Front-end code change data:
——

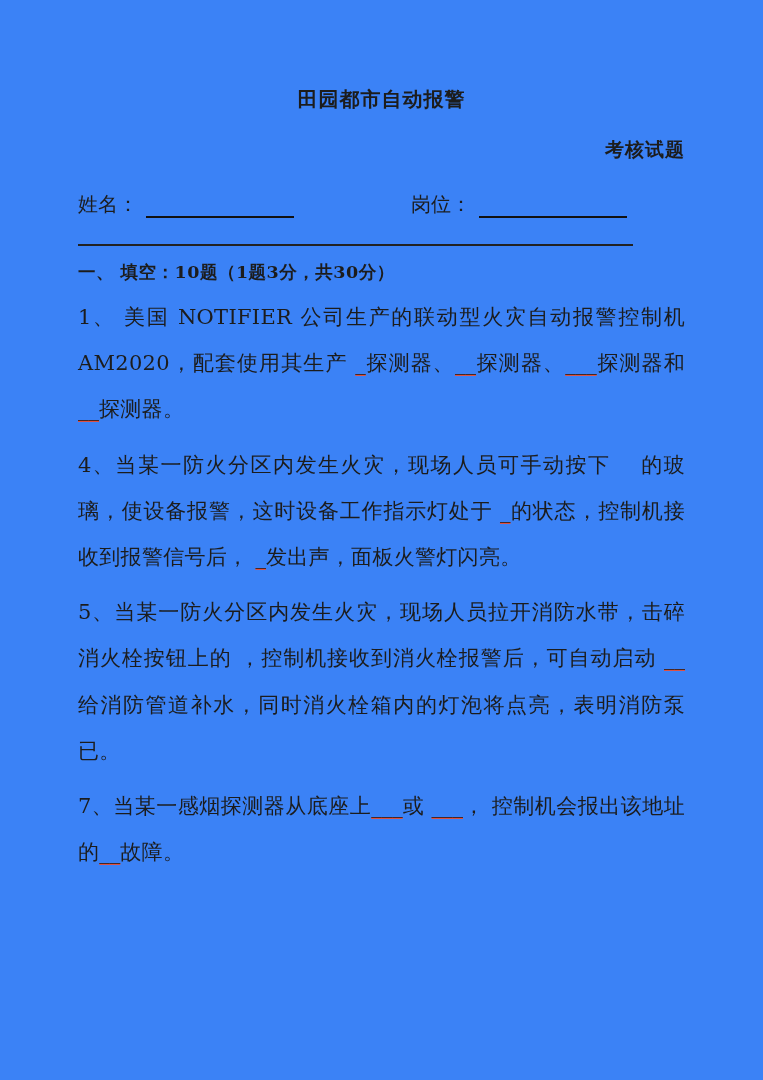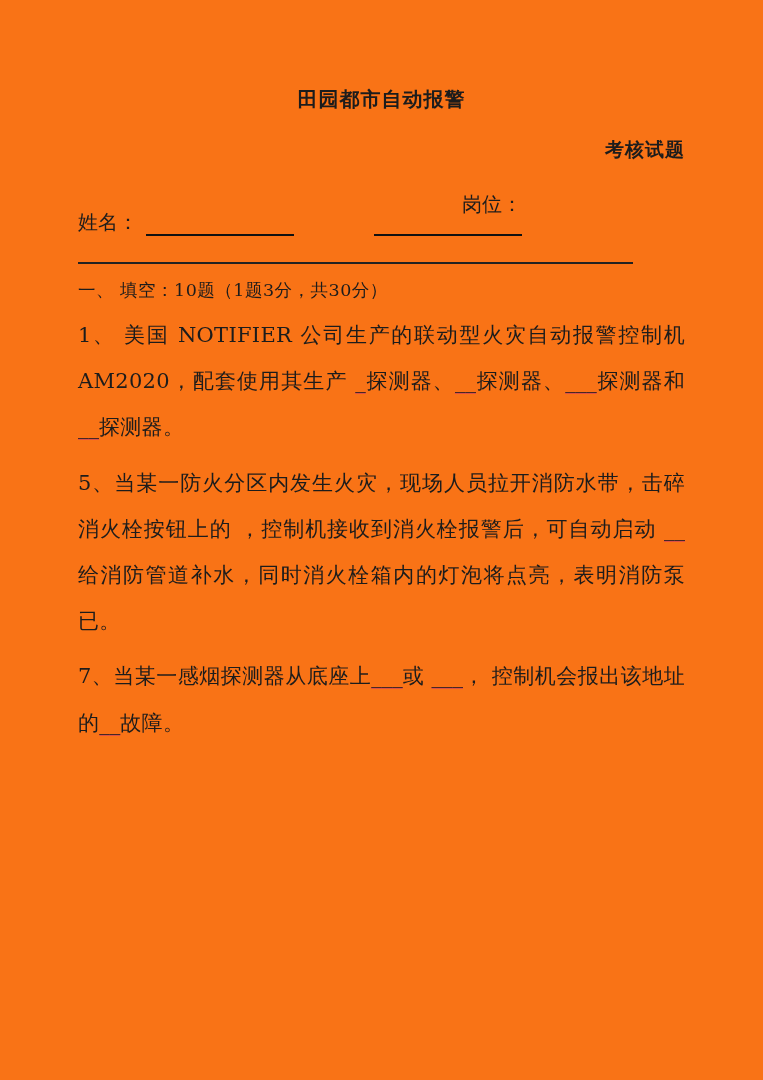--- a/index.html
+++ b/index.html
@@ -5,21 +5,21 @@
   html, body {
     margin: 0;
     padding: 0;
     background: #ffffff;
   }
   .page {
     position: relative;
     width: 763px;
     height: 1080px;
     box-sizing: border-box;
-    background: #f97316;
+    background: #3b82f6;
     padding: 86px 78px 0 78px;
     font-family: "DejaVu Serif", "Liberation Serif", serif;
     color: #1c1c1c;
     overflow: hidden;
   }
   .doc-title {
     font-size: 20px;
     font-weight: bold;
     text-align: center;
     letter-spacing: 1px;
@@ -34,37 +34,37 @@
   }
   .name-row {
     display: flex;
     align-items: flex-end;
     font-weight: normal;
     font-size: 20px;
     font-family: "DejaVu Sans", "Liberation Sans", sans-serif;
     margin: 0 0 4px 0;
   }
   .name-group { display: flex; align-items: flex-end; }
-  .group-position { margin-left: 72px; flex-direction: column; }
+  .group-position { margin-left: 117px; }
   .blank-line {
     display: inline-block;
     width: 148px;
     height: 16px;
     border-bottom: 2.5px solid #111;
     margin-left: 8px;
   }
   .separator {
     width: 555px;
     height: 0;
     border-bottom: 2px solid #222;
     margin: 26px 0 14px 0;
   }
   .section-heading {
     font-size: 17.5px;
-    font-weight: normal;
+    font-weight: bold;
     margin: 6px 0 10px 0;
     letter-spacing: 0.5px;
   }
   .questions { margin: 0; }
   .question {
     font-size: 21px;
     line-height: 2.2;
     text-align: justify;
     margin: 0 0 9px 0;
     letter-spacing: 0.3px;
@@ -107,17 +107,18 @@
       <span class="blank-line"></span>
     </div>
   </div>
 
   <div class="separator"></div>
 
   <div class="section-heading">一、 填空：10题（1题3分，共30分）</div>
 
   <main class="questions">
       <p class="question">1、 美国 NOTIFIER 公司生产的联动型火灾自动报警控制机 AM2020，配套使用其生产 <span class="blank red">_</span>探测器、<span class="blank red">__</span>探测器、<span class="blank red">___</span>探测器和<span class="blank red">__</span>探测器。</p>
+      <p class="question">4、当某一防火分区内发生火灾，现场人员可手动按下　 的玻璃，使设备报警，这时设备工作指示灯处于 <span class="blank red">_</span>的状态，控制机接收到报警信号后， <span class="blank red">_</span>发出声，面板火警灯闪亮。</p>
       <p class="question">5、当某一防火分区内发生火灾，现场人员拉开消防水带，击碎消火栓按钮上的 ，控制机接收到消火栓报警后，可自动启动 <span class="blank red">__</span> 给消防管道补水，同时消火栓箱内的灯泡将点亮，表明消防泵已。</p>
       <p class="question">7、当某一感烟探测器从底座上<span class="blank red">___</span>或 <span class="blank red">___</span>，  控制机会报出该地址 的<span class="blank red">__</span>故障。</p>
     </main>
 
 </div>
 
 </body></html>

——

Every line above should be transcribed exactly, though no image should be carried over.

--- a/index.html
+++ b/index.html
@@ -5,21 +5,21 @@
   html, body {
     margin: 0;
     padding: 0;
     background: #ffffff;
   }
   .page {
     position: relative;
     width: 763px;
     height: 1080px;
     box-sizing: border-box;
-    background: #f97316;
+    background: #3b82f6;
     padding: 86px 78px 0 78px;
     font-family: "DejaVu Serif", "Liberation Serif", serif;
     color: #1c1c1c;
     overflow: hidden;
   }
   .doc-title {
     font-size: 20px;
     font-weight: bold;
     text-align: center;
     letter-spacing: 1px;
@@ -34,37 +34,37 @@
   }
   .name-row {
     display: flex;
     align-items: flex-end;
     font-weight: normal;
     font-size: 20px;
     font-family: "DejaVu Sans", "Liberation Sans", sans-serif;
     margin: 0 0 4px 0;
   }
   .name-group { display: flex; align-items: flex-end; }
-  .group-position { margin-left: 72px; flex-direction: column; }
+  .group-position { margin-left: 117px; }
   .blank-line {
     display: inline-block;
     width: 148px;
     height: 16px;
     border-bottom: 2.5px solid #111;
     margin-left: 8px;
   }
   .separator {
     width: 555px;
     height: 0;
     border-bottom: 2px solid #222;
     margin: 26px 0 14px 0;
   }
   .section-heading {
     font-size: 17.5px;
-    font-weight: normal;
+    font-weight: bold;
     margin: 6px 0 10px 0;
     letter-spacing: 0.5px;
   }
   .questions { margin: 0; }
   .question {
     font-size: 21px;
     line-height: 2.2;
     text-align: justify;
     margin: 0 0 9px 0;
     letter-spacing: 0.3px;
@@ -107,17 +107,18 @@
       <span class="blank-line"></span>
     </div>
   </div>
 
   <div class="separator"></div>
 
   <div class="section-heading">一、 填空：10题（1题3分，共30分）</div>
 
   <main class="questions">
       <p class="question">1、 美国 NOTIFIER 公司生产的联动型火灾自动报警控制机 AM2020，配套使用其生产 <span class="blank red">_</span>探测器、<span class="blank red">__</span>探测器、<span class="blank red">___</span>探测器和<span class="blank red">__</span>探测器。</p>
+      <p class="question">4、当某一防火分区内发生火灾，现场人员可手动按下　 的玻璃，使设备报警，这时设备工作指示灯处于 <span class="blank red">_</span>的状态，控制机接收到报警信号后， <span class="blank red">_</span>发出声，面板火警灯闪亮。</p>
       <p class="question">5、当某一防火分区内发生火灾，现场人员拉开消防水带，击碎消火栓按钮上的 ，控制机接收到消火栓报警后，可自动启动 <span class="blank red">__</span> 给消防管道补水，同时消火栓箱内的灯泡将点亮，表明消防泵已。</p>
       <p class="question">7、当某一感烟探测器从底座上<span class="blank red">___</span>或 <span class="blank red">___</span>，  控制机会报出该地址 的<span class="blank red">__</span>故障。</p>
     </main>
 
 </div>
 
 </body></html>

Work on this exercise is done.